------ SUPPLIED DATA

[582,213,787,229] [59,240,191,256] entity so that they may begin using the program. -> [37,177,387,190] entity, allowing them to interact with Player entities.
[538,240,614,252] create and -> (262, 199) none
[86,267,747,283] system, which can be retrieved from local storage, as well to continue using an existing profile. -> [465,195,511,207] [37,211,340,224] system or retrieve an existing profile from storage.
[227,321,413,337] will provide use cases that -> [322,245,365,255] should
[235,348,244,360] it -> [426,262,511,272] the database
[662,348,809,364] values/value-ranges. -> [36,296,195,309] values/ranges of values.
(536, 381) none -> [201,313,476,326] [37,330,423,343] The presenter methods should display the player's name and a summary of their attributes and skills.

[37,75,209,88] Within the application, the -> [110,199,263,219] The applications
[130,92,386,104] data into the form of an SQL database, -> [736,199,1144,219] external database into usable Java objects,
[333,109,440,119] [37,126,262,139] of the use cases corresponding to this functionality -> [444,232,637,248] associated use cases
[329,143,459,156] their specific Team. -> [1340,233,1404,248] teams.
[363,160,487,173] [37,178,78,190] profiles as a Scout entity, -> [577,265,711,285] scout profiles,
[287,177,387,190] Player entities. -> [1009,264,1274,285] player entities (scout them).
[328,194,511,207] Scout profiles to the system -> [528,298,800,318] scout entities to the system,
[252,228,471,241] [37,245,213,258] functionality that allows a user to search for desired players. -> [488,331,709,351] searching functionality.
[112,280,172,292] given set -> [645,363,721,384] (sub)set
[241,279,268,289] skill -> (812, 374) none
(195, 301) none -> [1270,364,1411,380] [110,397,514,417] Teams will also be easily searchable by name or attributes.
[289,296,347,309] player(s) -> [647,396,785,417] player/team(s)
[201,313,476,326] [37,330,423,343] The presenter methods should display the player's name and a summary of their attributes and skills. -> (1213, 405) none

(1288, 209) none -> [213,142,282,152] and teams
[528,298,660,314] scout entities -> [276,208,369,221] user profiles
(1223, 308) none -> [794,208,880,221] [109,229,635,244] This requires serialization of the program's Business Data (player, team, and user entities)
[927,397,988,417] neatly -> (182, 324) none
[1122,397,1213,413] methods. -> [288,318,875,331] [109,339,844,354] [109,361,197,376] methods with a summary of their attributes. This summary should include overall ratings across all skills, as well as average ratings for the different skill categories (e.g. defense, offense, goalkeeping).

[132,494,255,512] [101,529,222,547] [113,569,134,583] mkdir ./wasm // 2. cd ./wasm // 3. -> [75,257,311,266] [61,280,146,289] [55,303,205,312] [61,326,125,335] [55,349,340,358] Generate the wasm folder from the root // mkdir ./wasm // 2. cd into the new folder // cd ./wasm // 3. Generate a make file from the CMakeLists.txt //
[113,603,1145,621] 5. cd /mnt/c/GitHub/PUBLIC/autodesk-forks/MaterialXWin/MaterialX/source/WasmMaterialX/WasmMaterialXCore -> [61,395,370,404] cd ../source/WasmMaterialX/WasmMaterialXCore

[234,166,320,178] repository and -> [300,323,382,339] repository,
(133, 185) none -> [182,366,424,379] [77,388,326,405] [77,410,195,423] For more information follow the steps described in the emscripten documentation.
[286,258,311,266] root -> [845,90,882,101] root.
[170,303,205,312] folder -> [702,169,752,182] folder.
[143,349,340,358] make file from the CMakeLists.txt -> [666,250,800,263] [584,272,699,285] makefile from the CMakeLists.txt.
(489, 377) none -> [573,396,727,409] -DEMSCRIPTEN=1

------------

## EXERCISE DIRECTIONS:
Could you repeat exactly the lines in the listing above from the one with "[662,348,809,364] values/value-ranges. ->" down to the one with "[333,109,440,119] [37,126,262,139] of"? Include both of those lines.

## ANSWER BOX:
[662,348,809,364] values/value-ranges. -> [36,296,195,309] values/ranges of values.
(536, 381) none -> [201,313,476,326] [37,330,423,343] The presenter methods should display the player's name and a summary of their attributes and skills.

[37,75,209,88] Within the application, the -> [110,199,263,219] The applications
[130,92,386,104] data into the form of an SQL database, -> [736,199,1144,219] external database into usable Java objects,
[333,109,440,119] [37,126,262,139] of the use cases corresponding to this functionality -> [444,232,637,248] associated use cases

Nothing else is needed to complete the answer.